16 Jul New trapped-atom qubit technology translates to industry-ready quantum computing product
Engineers and physicists at the University of Wisconsin-Madison have developed a simplified but ingenious method for trapping atoms of different species to make quantum bits or qubits—the powerful alternatives to digital bits that give quantum computing its vast computational capability.
Capturing two types of neutral atoms next to each other, the method creates interleaved grids of cesium and rubidium atoms that can be used as qubits in quantum computing and quantum sensing. The setup is much simpler and cost-effective than previous efforts to isolate and form interleaved grids of atoms and is already being used in early-stage quantum devices.

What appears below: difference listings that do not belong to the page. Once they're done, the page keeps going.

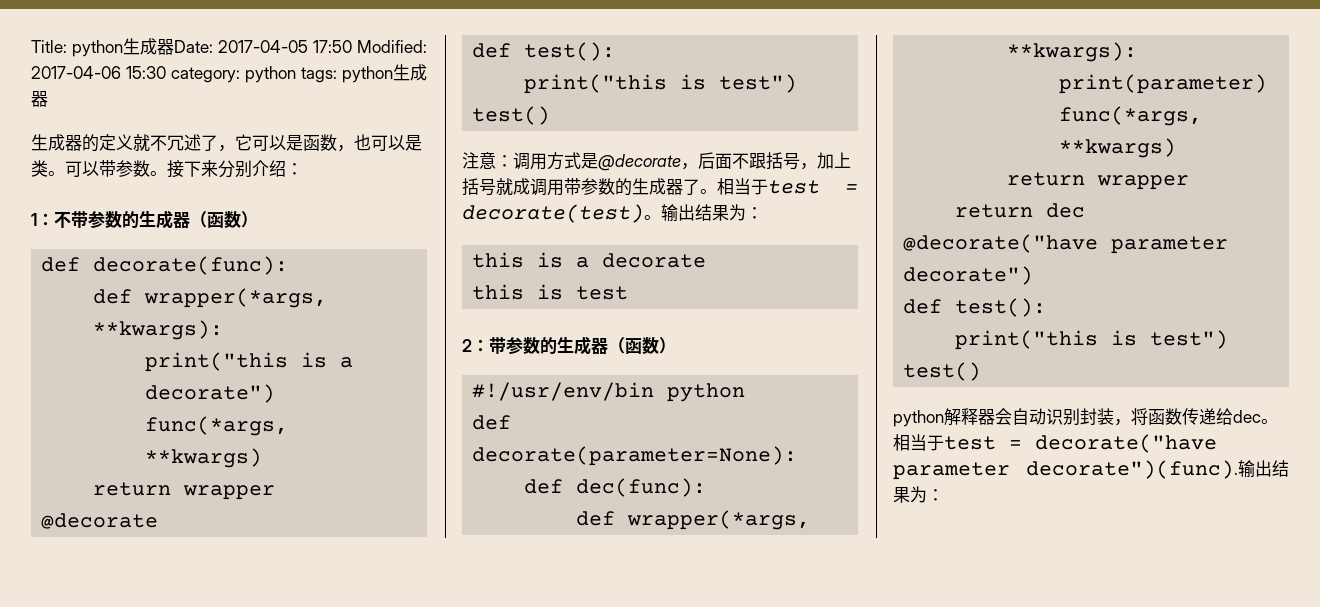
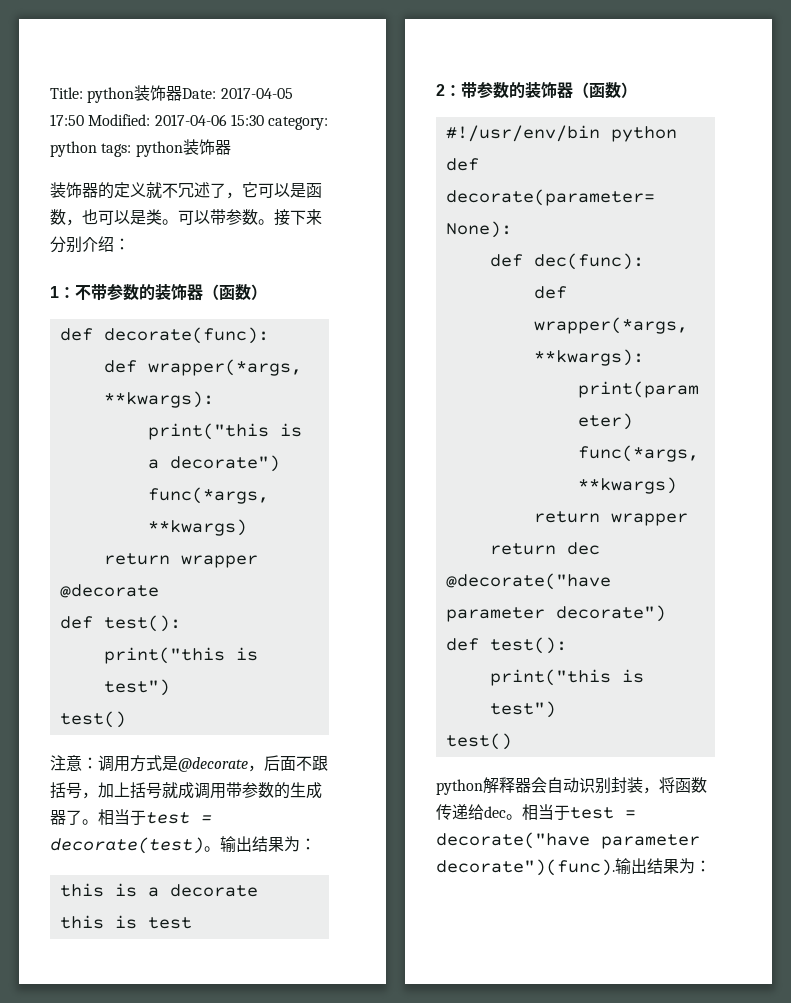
- Title: python生成器Date: 2017-04-05 17:50 Modified: 2017-04-06 15:30 category: python tags: python生成器
+ Title: python装饰器Date: 2017-04-05 17:50 Modified: 2017-04-06 15:30 category: python tags: python装饰器
- 生成器的定义就不冗述了，它可以是函数，也可以是类。
+ 装饰器的定义就不冗述了，它可以是函数，也可以是类。
- 1：不带参数的生成器（函数）
+ 1：不带参数的装饰器（函数）
- 2：带参数的生成器（函数）
+ 2：带参数的装饰器（函数）

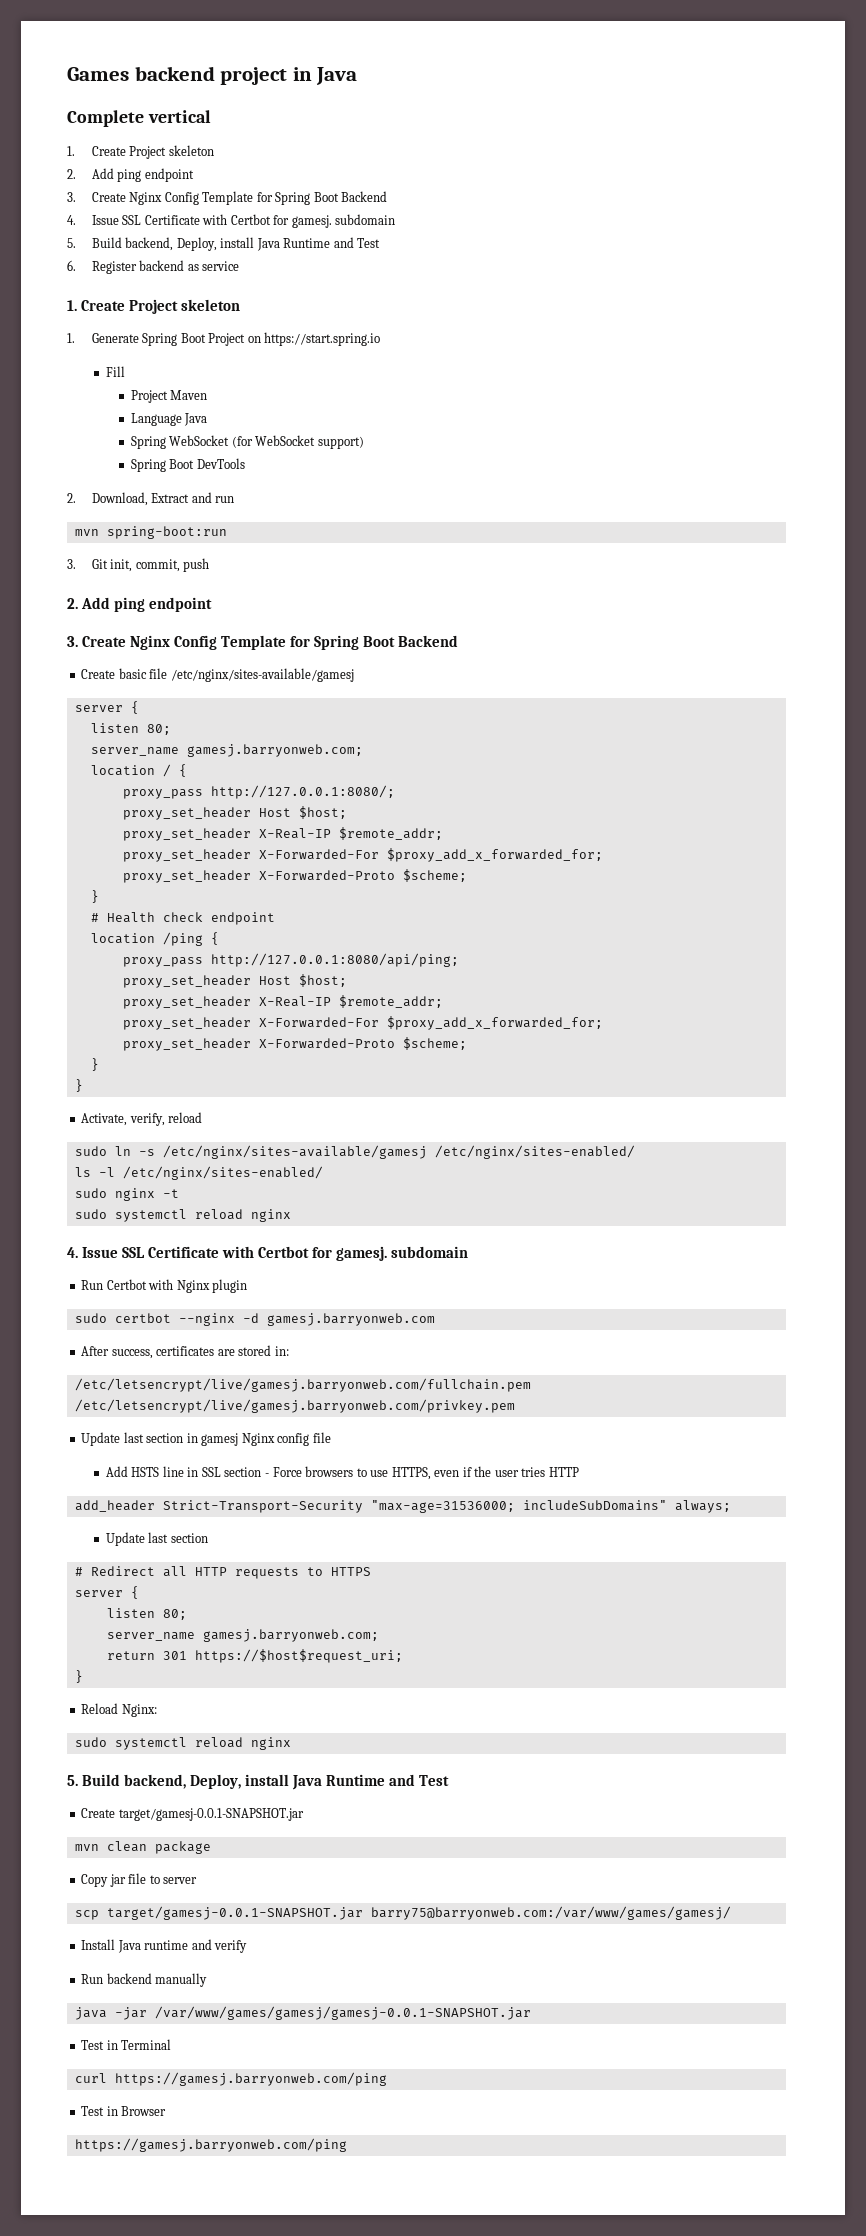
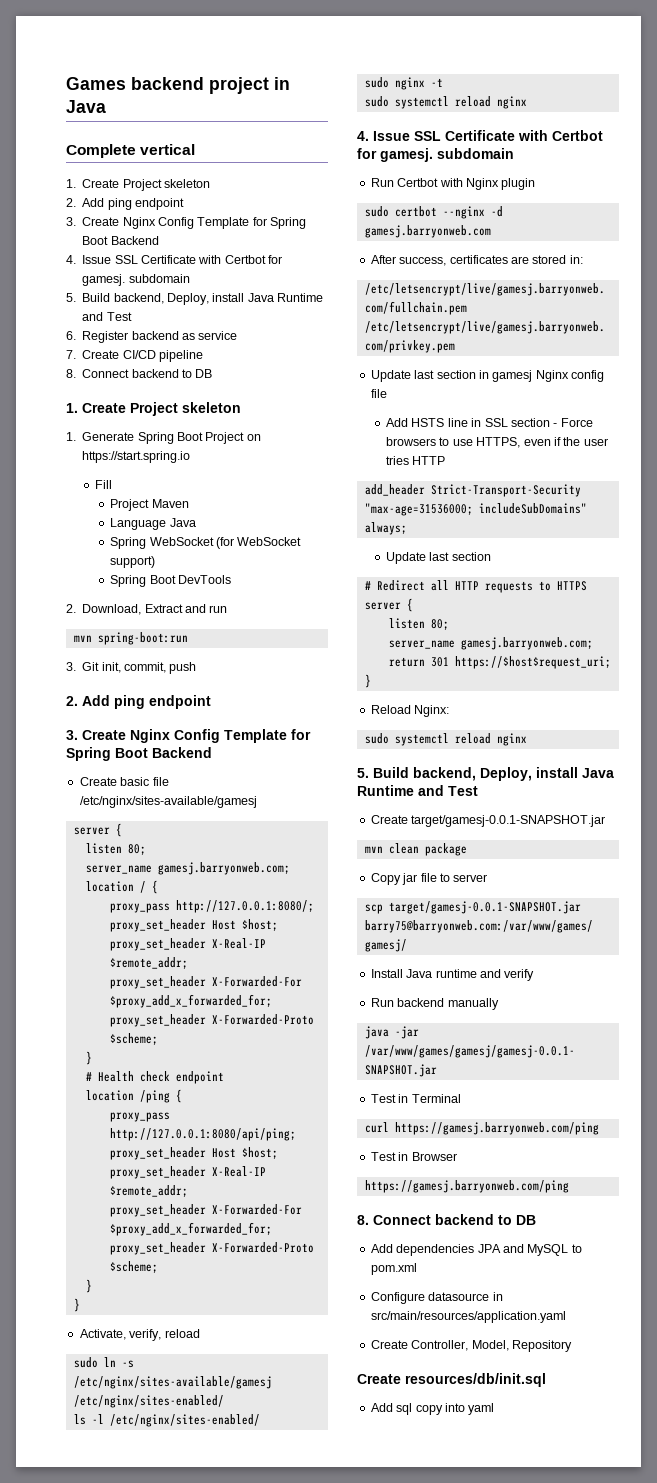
+ 7. Create CI/CD pipeline
+ 8. Connect backend to DB
  Test in Browser
  https://gamesj.barryonweb.com/ping
+ 8. Connect backend to DB
+ Add dependencies JPA and MySQL to pom.xml
+ Configure datasource in src/main/resources/application.yaml
+ Create Controller, Model, Repository
+ Create resources/db/init.sql
+ Add sql copy into yaml

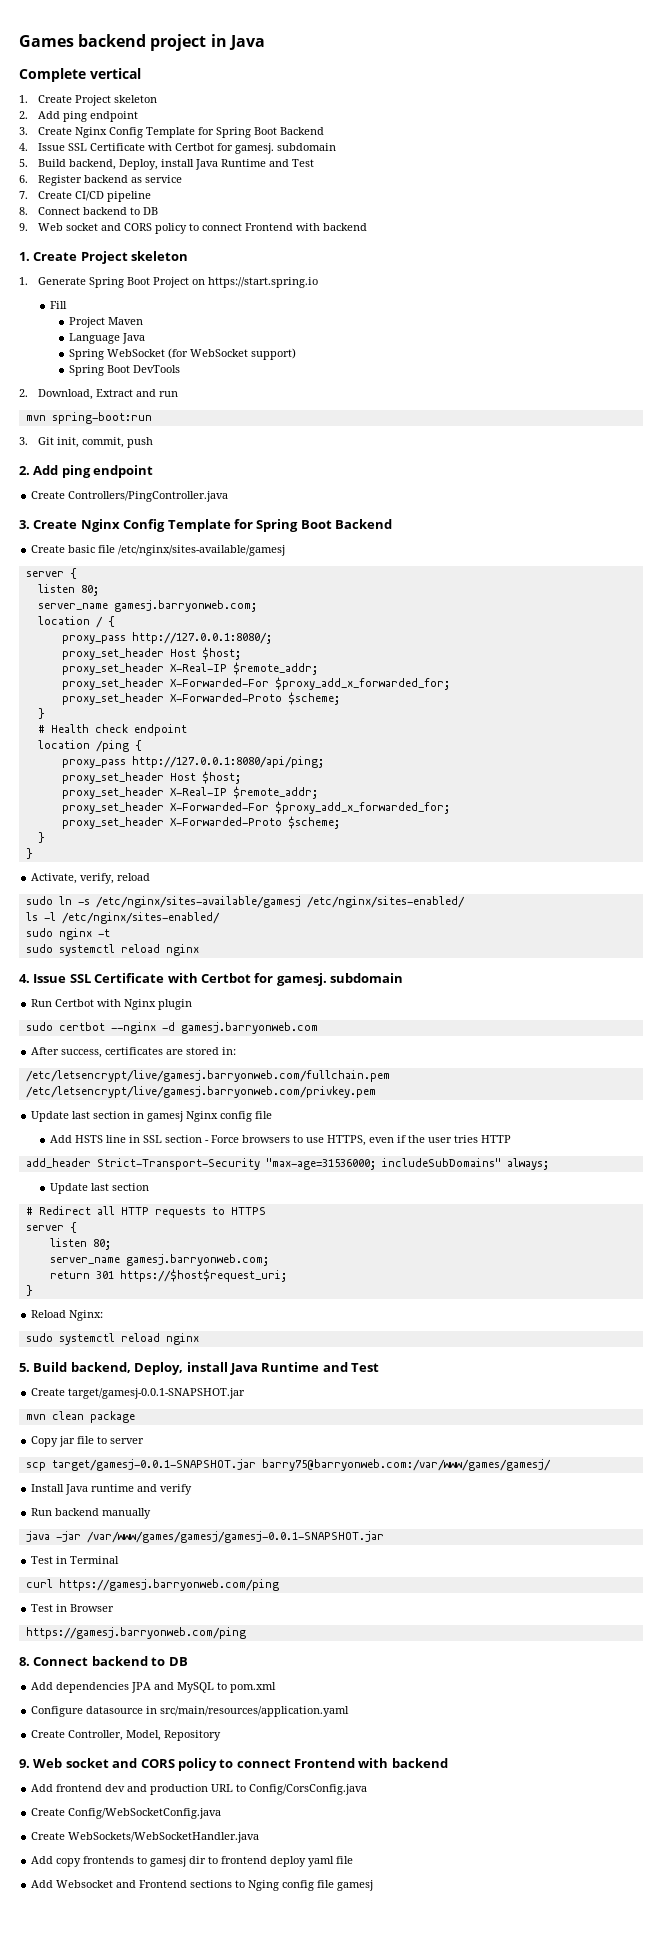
  7. Create CI/CD pipeline
  8. Connect backend to DB
+ 9. Web socket and CORS policy to connect Frontend with backend
+ Create Controllers/PingController.java
  Create Controller, Model, Repository
- Create resources/db/init.sql
- Add sql copy into yaml
+ 9. Web socket and CORS policy to connect Frontend with backend
+ Add frontend dev and production URL to Config/CorsConfig.java
+ Create Config/WebSocketConfig.java
+ Create WebSockets/WebSocketHandler.java
+ Add copy frontends to gamesj dir to frontend deploy yaml file
+ Add Websocket and Frontend sections to Nging config file gamesj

“Other groups have trapped two types of neutral atoms, but their setups are pretty sophisticated, use multiple lasers, and are expensive,” says Mikhail Kats, a professor of electrical and computer engineering at UW-Madison who co-led the work. “We have demonstrated that you can do this kind of trapping with a single laser and single micro-fabricated mask.”
Electrical and computer engineering PhD student Chengyu Fang, advised by Kats, was first author of the paper, which appears in the July 16, 2025, issue of the journal Science Advances. The work was done in collaboration with the research group of co-leader Mark Saffman, a physics professor and director of the Wisconsin Quantum Institute at UW-Madison.